## Brief
Your task is to transcribe all of the records exactly and leave out the pictures.

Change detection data
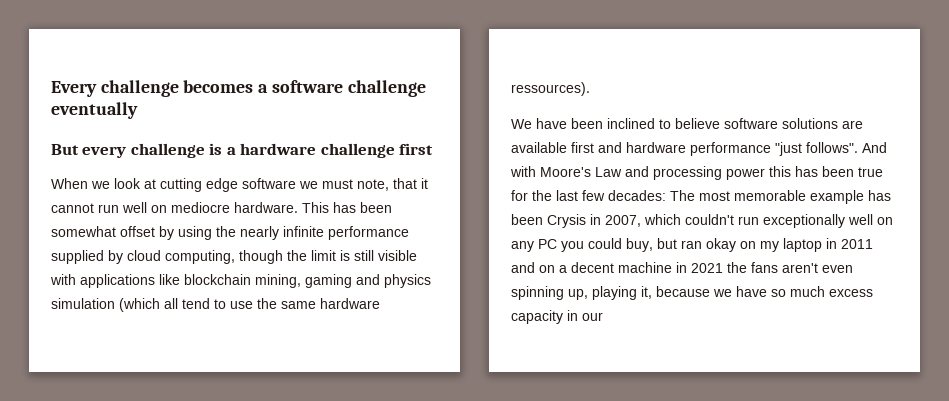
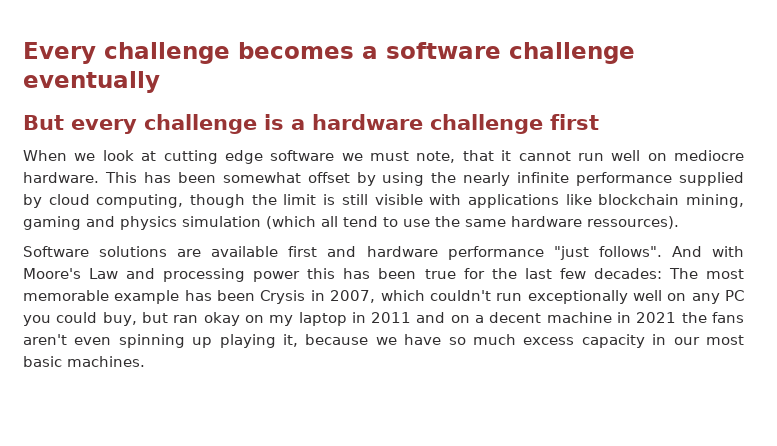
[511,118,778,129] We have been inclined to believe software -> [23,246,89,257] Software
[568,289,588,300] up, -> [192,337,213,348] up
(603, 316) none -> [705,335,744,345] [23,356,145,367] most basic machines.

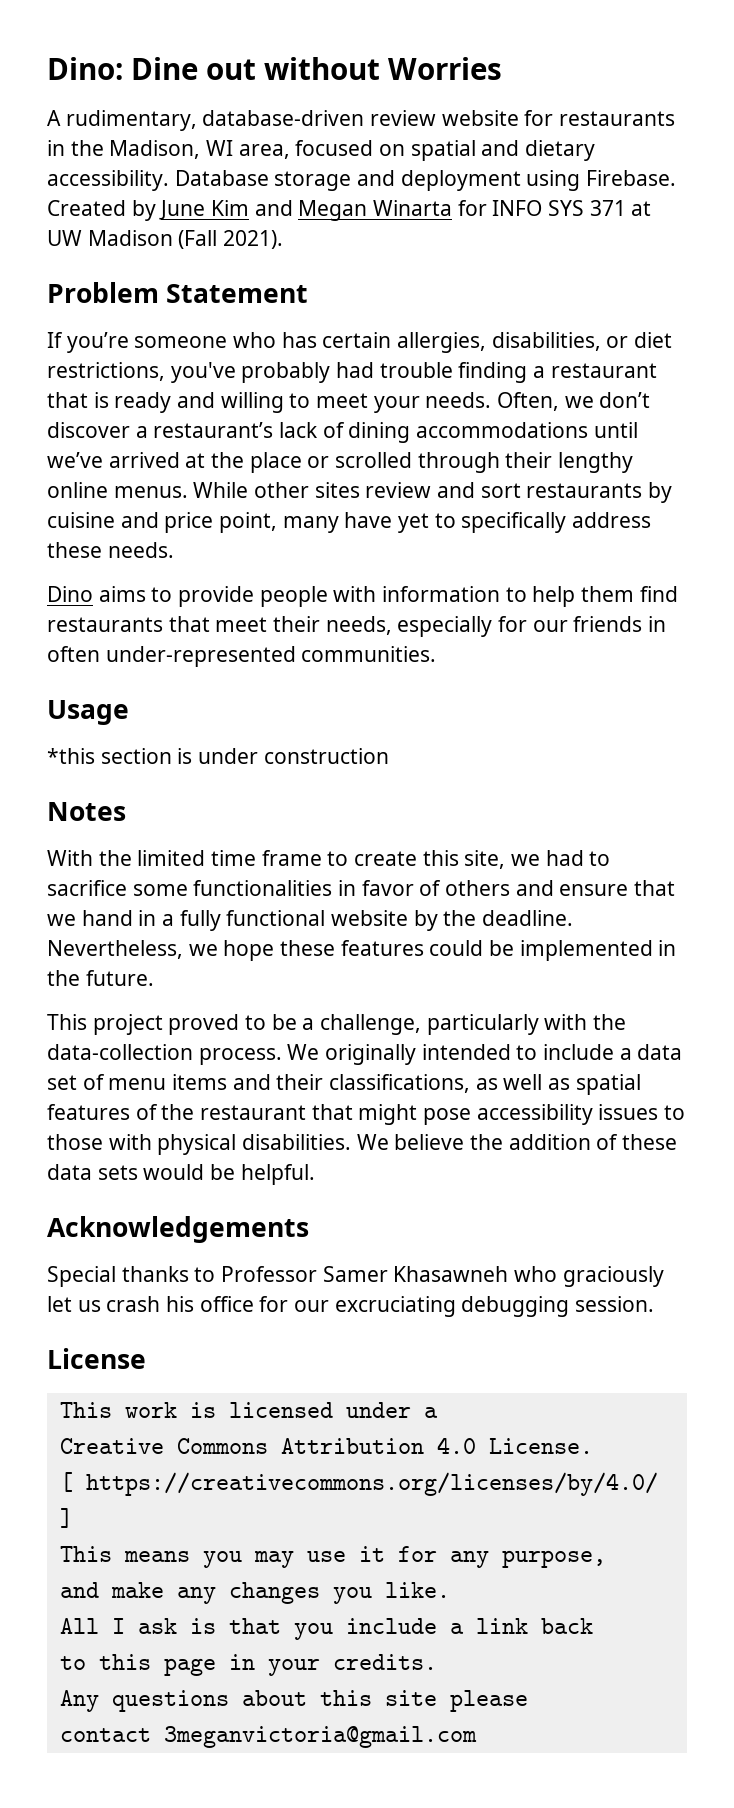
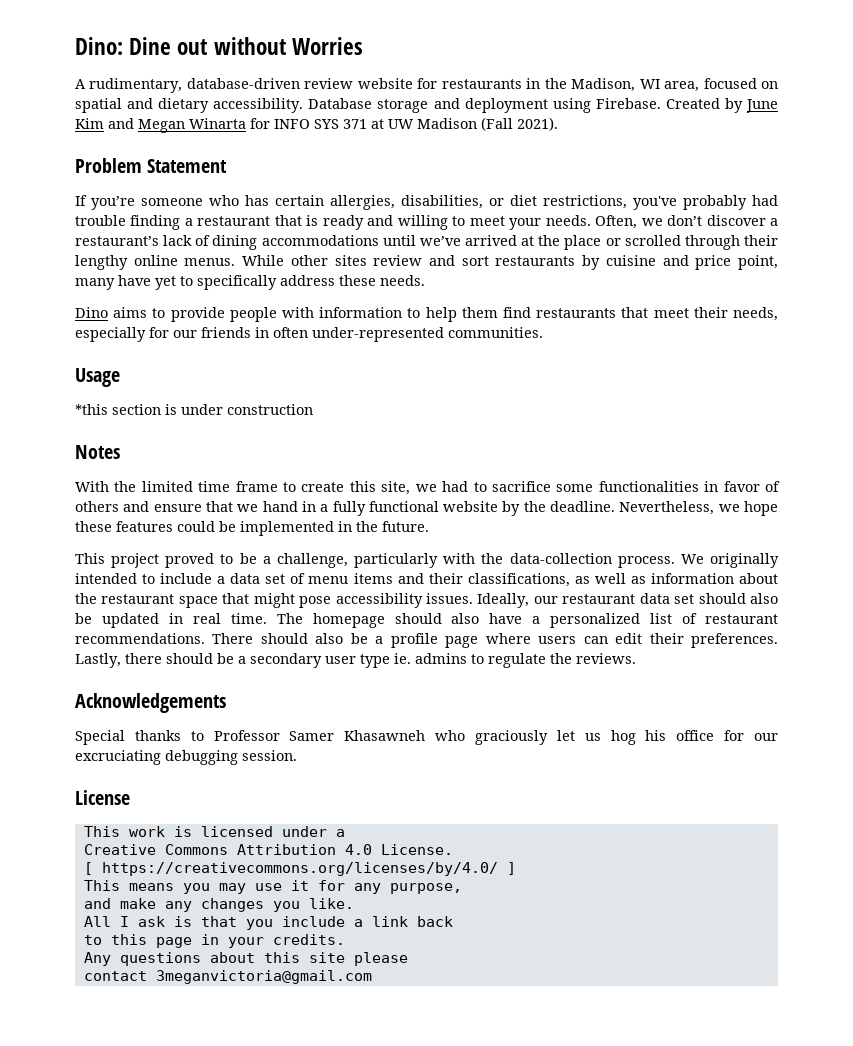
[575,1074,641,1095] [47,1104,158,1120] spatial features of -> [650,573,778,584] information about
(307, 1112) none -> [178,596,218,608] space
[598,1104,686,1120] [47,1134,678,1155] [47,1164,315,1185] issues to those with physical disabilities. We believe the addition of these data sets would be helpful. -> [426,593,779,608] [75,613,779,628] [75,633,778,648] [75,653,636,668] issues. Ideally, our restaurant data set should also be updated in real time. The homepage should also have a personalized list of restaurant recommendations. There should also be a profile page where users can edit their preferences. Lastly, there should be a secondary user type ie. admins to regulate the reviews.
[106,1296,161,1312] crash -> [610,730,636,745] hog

## Result of the exercise
[511,118,778,129] We have been inclined to believe software -> [23,246,89,257] Software
[568,289,588,300] up, -> [192,337,213,348] up
(603, 316) none -> [705,335,744,345] [23,356,145,367] most basic machines.

[575,1074,641,1095] [47,1104,158,1120] spatial features of -> [650,573,778,584] information about
(307, 1112) none -> [178,596,218,608] space
[598,1104,686,1120] [47,1134,678,1155] [47,1164,315,1185] issues to those with physical disabilities. We believe the addition of these data sets would be helpful. -> [426,593,779,608] [75,613,779,628] [75,633,778,648] [75,653,636,668] issues. Ideally, our restaurant data set should also be updated in real time. The homepage should also have a personalized list of restaurant recommendations. There should also be a profile page where users can edit their preferences. Lastly, there should be a secondary user type ie. admins to regulate the reviews.
[106,1296,161,1312] crash -> [610,730,636,745] hog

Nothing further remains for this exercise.